Tech —

AMD’s moment of Zen: Finally, an architecture that can compete

Intel's architecture is still better, but AMD has significantly narrowed the gap.

What makes it tick

The basic building block of Zen is the Core Complex (CCX): a unit containing four cores, capable of running eight simultaneous threads. True to AMD's belief in high core and thread counts for desktop processors, the first Ryzen 7 series processors include two CCXes, for a total of eight cores and 16 threads. Three versions are launching: the 1800X, a 3.6-4.0GHz part at $499/£490, the 1700X, 3.4-3.8GHz at $399/£390, and the $329/£320 1700 at 3.0-3.7GHz.

A Zen Core Complex.
Enlarge / A Zen Core Complex.
AMD

In the second quarter, these will be joined by Ryzen 5. The R5 1600X will be a six-core, 12-thread chip running at 3.6-4.0GHz (two CCXes, with one core from each disabled), and the 1500X will be a four-core, eight-thread chip at 3.5-3.7GHz (just a single CCX).
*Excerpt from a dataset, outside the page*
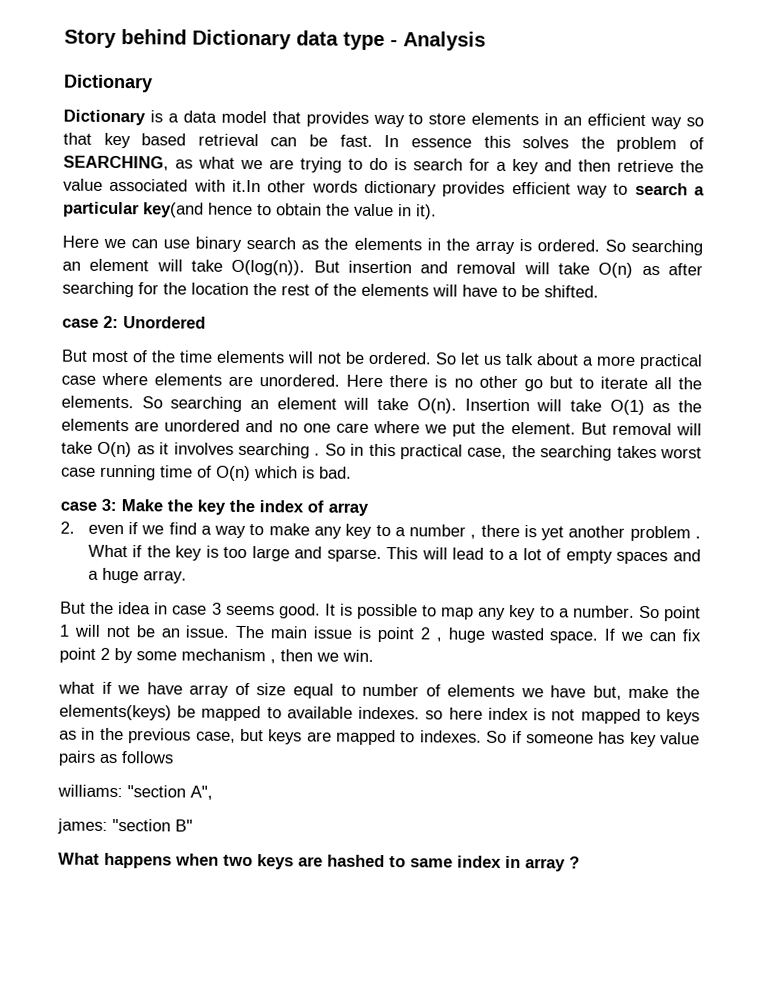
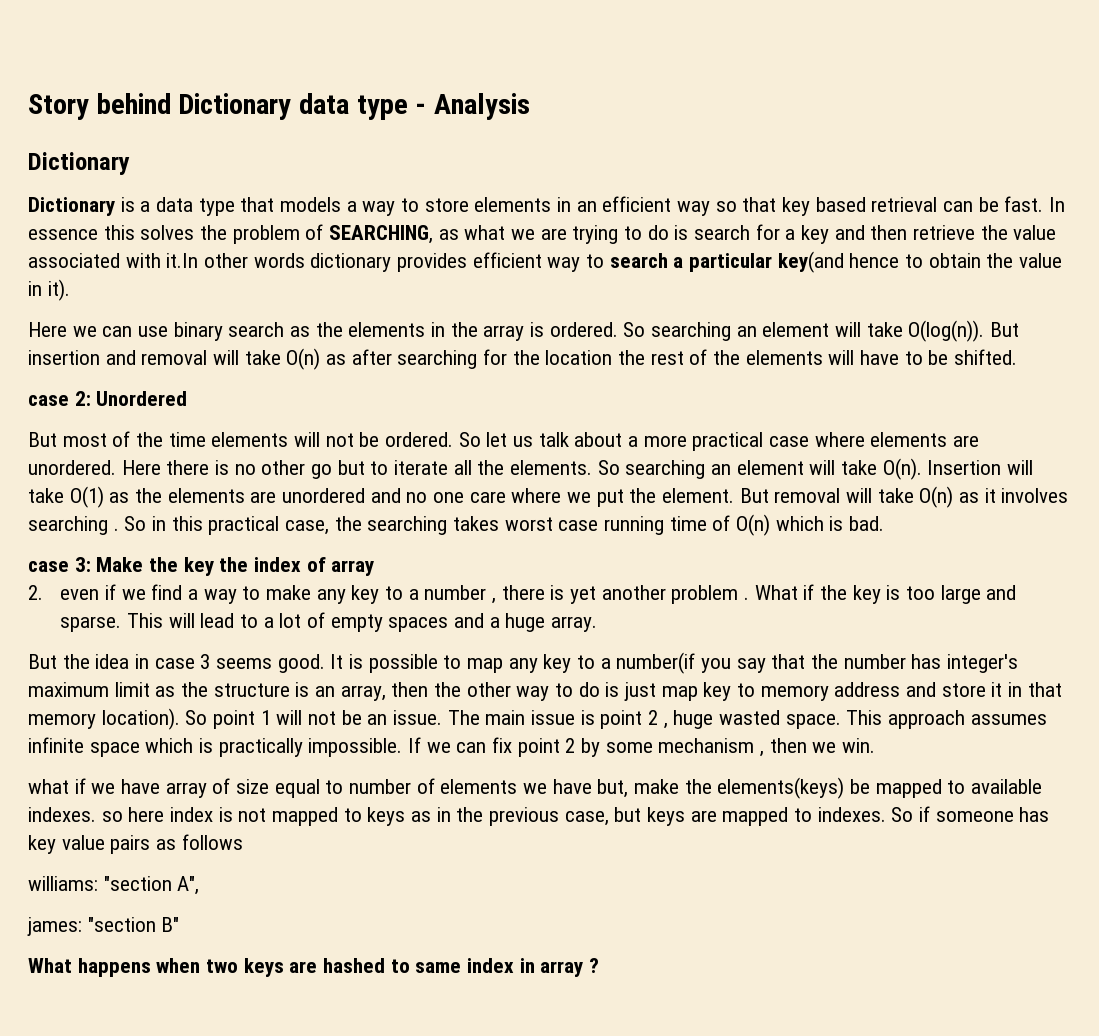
[220,110,369,127] model that provides -> [198,197,357,216] type that models a
[572,605,635,618] number. -> [616,652,1019,674] [28,682,1062,701] [28,708,180,730] number(if you say that the number has integer's maximum limit as the structure is an array, then the other way to do is just map key to memory address and store it in that memory location).
(599, 637) none -> [846,710,1047,729] [28,737,403,757] This approach assumes infinite space which is practically impossible.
Zen scales up, too. At some point this year, AMD will launch server processors, codenamed "Naples," containing eight CCXes for a total of 32 cores and 64 threads.

This design decision already sets AMD apart from Intel. Intel's processor range is strangely bifurcated. The company's latest core is Kaby Lake, but Kaby Lake is only available in two- and four-core versions, some with simultaneous multithreading (SMT), others without. To go beyond four cores, you have to switch to a previous-generation architecture: Broadwell.

Broadwell, a 14nm shrink of the previous Haswell architecture, was first introduced in September 2014. Currently, every processor that's "bigger" than a four-core, eight-thread mainstream desktop or mobile part is built using the Broadwell core. This includes not just the enthusiast-oriented Broadwell-E parts that offer six, eight, or 10 cores and 12, 16, or 20 threads. It also includes Broadwell-EP server parts, right up to the Xeon E7-8894V4 that was launched just two weeks ago. This is an 8-socket-capable 24-core, 48-thread chip that won't give you much change from $9,000.

These first Ryzen processors straddle that discontinuity in the Intel line-up. The R7 1700 is going more or less head to head with the Kaby Lake i7-7700K. The latter uses Intel's refined 14nm process and newest architecture with the best single-threaded performance, running at 4.2-4.5GHz. But the 1800 and 1800X are competing against Broadwell designs, the six-core, 12-thread 3.6-3.8 GHz i7-6850K ($620/£580 or so) and eight-core, 16-thread 3.2-3.7 GHz i7-6900K ($1,049/£1,000 or so), respectively. In upping the core count, Intel's forcing you to sacrifice its latest core and most power efficient process and to switch to older, less frequently updated chipsets to boot (the current X99 dates back to late 2014).

Bigger, beefier cores

Zen core block diagram.
Enlarge / Zen core block diagram.
AMD

Each of those new cores is equipped with many more execution resources than Bulldozer. On the integer side, Zen has four ALUs and two AGUs. On the floating point side, the shared floating point unit concept has been scrapped: each core now has a pair of 128-bit FMA units of its own. The floating point units are organized as separate add and multiply pipes to handle a more diverse instruction mix when not performing multiply-accumulate operations. But 256-bit AVX instructions have to be split up across the two FMA units and tie up all the floating point units.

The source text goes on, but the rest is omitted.